Gwenda Matthews

Personal information
- Nationality: British (English)
- Born: 6 June 1944 (age 82) Uxbridge, London, England
- Height: 177 cm (5 ft 10 in)
- Weight: 63 kg (139 lb)

Sport
- Sport: Athletics
- Event: High jump
- Club: Ruislip & Northwood AC

= Gwenda Matthews =

British athlete

Gwenda Mary Matthews married name Gwenda Hurst (born 6 June 1944) is a British retired athlete, who competed at the 1964 Summer Olympics.

== Biography ==
Matthews finished second behind Frances Slaap in the high jump event at the 1964 WAAA Championships.
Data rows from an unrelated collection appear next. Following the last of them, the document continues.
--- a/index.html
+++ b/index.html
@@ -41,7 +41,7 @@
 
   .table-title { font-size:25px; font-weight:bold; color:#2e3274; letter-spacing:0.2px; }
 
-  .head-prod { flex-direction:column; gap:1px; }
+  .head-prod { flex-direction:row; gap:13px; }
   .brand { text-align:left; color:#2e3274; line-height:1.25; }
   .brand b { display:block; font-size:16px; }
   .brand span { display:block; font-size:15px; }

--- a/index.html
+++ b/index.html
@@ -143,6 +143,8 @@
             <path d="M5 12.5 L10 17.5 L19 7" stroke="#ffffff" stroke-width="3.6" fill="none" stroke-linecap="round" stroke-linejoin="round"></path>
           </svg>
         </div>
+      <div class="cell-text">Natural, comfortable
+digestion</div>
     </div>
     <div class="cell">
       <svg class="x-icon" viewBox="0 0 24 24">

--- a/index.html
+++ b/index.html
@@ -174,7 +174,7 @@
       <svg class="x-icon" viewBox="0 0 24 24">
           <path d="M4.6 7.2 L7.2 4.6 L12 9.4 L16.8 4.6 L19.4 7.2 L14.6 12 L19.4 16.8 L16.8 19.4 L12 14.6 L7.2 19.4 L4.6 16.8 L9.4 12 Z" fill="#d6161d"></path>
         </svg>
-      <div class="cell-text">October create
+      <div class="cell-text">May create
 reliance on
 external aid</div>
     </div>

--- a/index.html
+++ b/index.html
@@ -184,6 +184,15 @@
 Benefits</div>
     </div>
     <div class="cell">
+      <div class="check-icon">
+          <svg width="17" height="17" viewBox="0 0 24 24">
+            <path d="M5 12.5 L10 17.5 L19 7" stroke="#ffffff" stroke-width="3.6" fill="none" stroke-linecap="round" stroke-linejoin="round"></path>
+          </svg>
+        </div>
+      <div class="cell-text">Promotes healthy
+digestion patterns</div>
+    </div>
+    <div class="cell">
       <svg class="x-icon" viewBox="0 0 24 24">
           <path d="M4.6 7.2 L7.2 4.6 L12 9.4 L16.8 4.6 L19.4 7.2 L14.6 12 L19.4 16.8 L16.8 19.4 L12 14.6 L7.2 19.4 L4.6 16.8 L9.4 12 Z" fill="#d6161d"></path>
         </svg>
Shortly afterwards at the 1964 Olympic Games in Tokyo, she represented Great Britain in the women's high jump competition.
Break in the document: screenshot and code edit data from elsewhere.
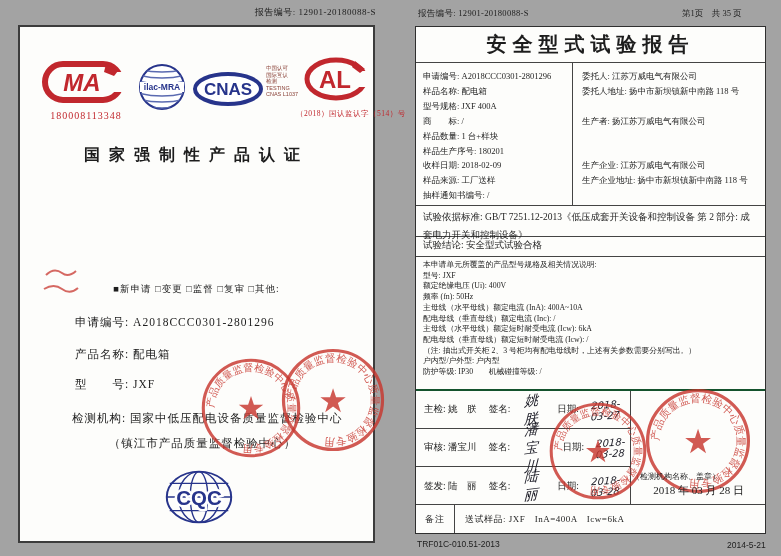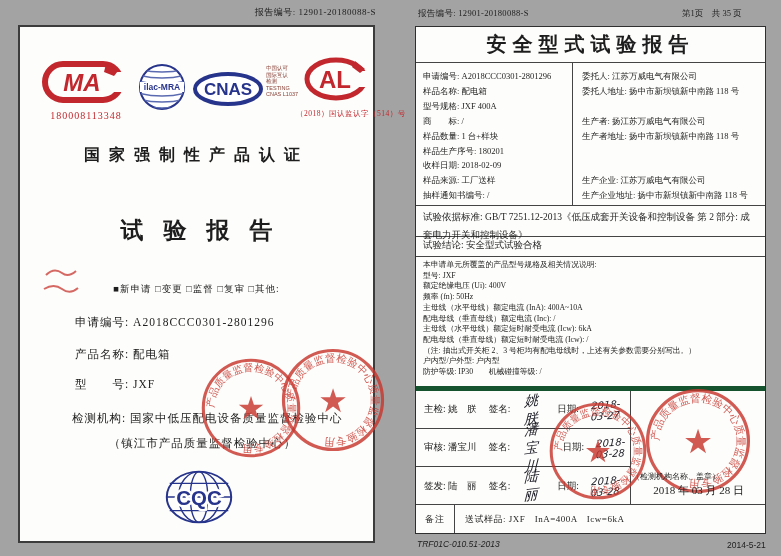--- a/index.html
+++ b/index.html
@@ -192,7 +192,6 @@
         <p>委托人地址: 扬中市新坝镇新中南路 118 号</p>
         <p></p>
         <p>生产者: 扬江苏万威电气有限公司</p>
-        <p>生产者地址: 扬中市新坝镇新中南路 118 号</p>
         <p></p>
         <p></p>
         <p>生产企业: 江苏万威电气有限公司</p>

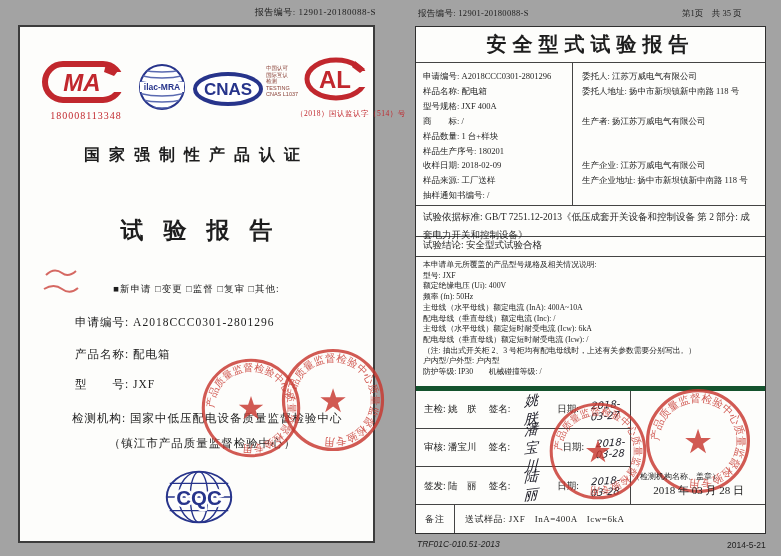--- a/index.html
+++ b/index.html
@@ -127,7 +127,6 @@
     </div>
 
     <div class="lp-title1">国家强制性产品认证</div>
-    <div class="lp-title2">试验报告</div>
 
     <svg class="scribble" style="left:20px; top:238px;" width="44" height="34" viewBox="0 0 44 34">
       <path d="M6,10 q8,-8 16,-2 q6,5 14,-2" fill="none" stroke="#c8372f" stroke-width="2"></path>

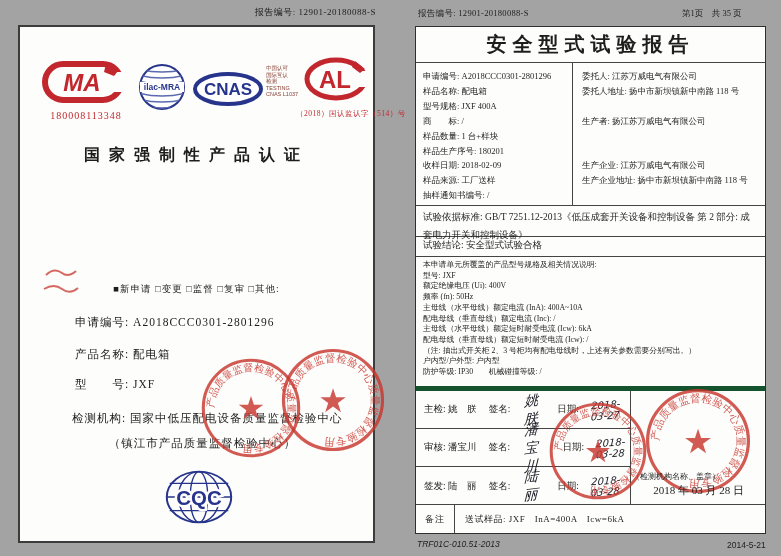--- a/index.html
+++ b/index.html
@@ -38,7 +38,7 @@
   .rt-info p { font-size:8.5px; line-height:14.9px; white-space:nowrap; min-height:14.9px; }
   .rt-standard { height:31px; border-bottom:1px solid #444; padding:2px 6px 0 7px; font-size:9.5px; line-height:18px; }
   .rt-conclusion { height:20px; border-bottom:1px solid #444; padding:2px 7px; font-size:9.5px; }
-  .rt-coverage { height:134px; border-bottom:5px solid #14532d; padding:3px 6px 0 7px; }
+  .rt-coverage { height:134px; border-bottom:2px solid #14532d; padding:3px 6px 0 7px; }
   .rt-coverage p { font-size:7.8px; line-height:10.7px; white-space:nowrap; }
   .rt-signs { height:114px; border-bottom:1px solid #444; position:relative; }
   .sig-col { position:absolute; left:0; top:0; width:215px; height:100%; border-right:1px solid #444; }

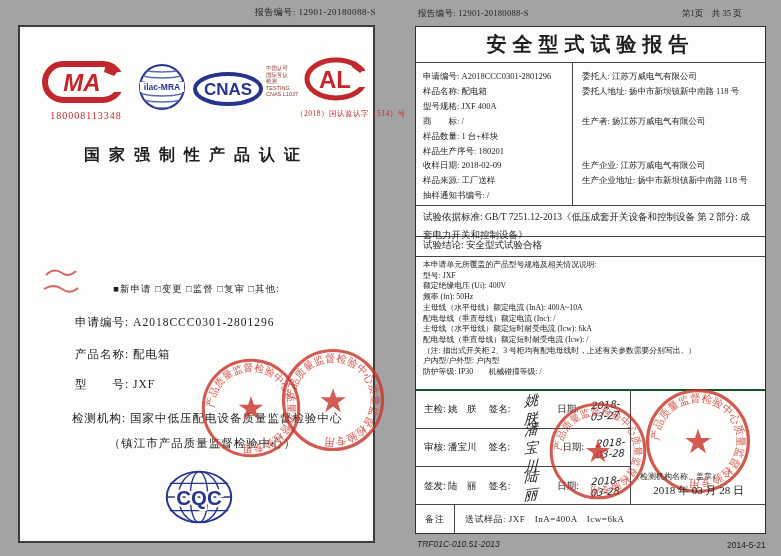--- a/index.html
+++ b/index.html
@@ -55,7 +55,7 @@
   .rt-remark { flex:1; position:relative; display:flex; }
   .remark-label { width:39px; border-right:1px solid #444; display:flex; align-items:center; justify-content:center; font-size:9px; letter-spacing:1px;font-family:Liberation Serif, serif; }
   .remark-text { flex:1; padding:8px 6px 0 10px; font-size:9px; letter-spacing:.5px; }
-  .rp-footer-l { position:absolute; left:417px; top:539px; font-size:8.5px; font-family:"Liberation Sans",sans-serif;font-style:italic; }
+  .rp-footer-l { position:absolute; left:417px; top:539px; font-size:8.5px; font-family:"Liberation Sans",sans-serif; }
   .rp-footer-r { position:absolute; left:727px; top:540px; font-size:8.5px; font-family:"Liberation Sans",sans-serif; }
 </style>
 </head>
Matthews was third behind Mary Peters in the Pentathlon at the 1965 WAAA Championships, shortly before she married David Hurst and Matthews competed under her married name thereafter.

Hurst improved to second place behind Mary Peters at the 1966 WAAA Championships and then one month later represented England in the high jump and long jump, at the 1966 British Empire and Commonwealth Games in Kingston, Jamaica.

Hurst finished third behind Linda Knowles at the 1967 WAAA Championships.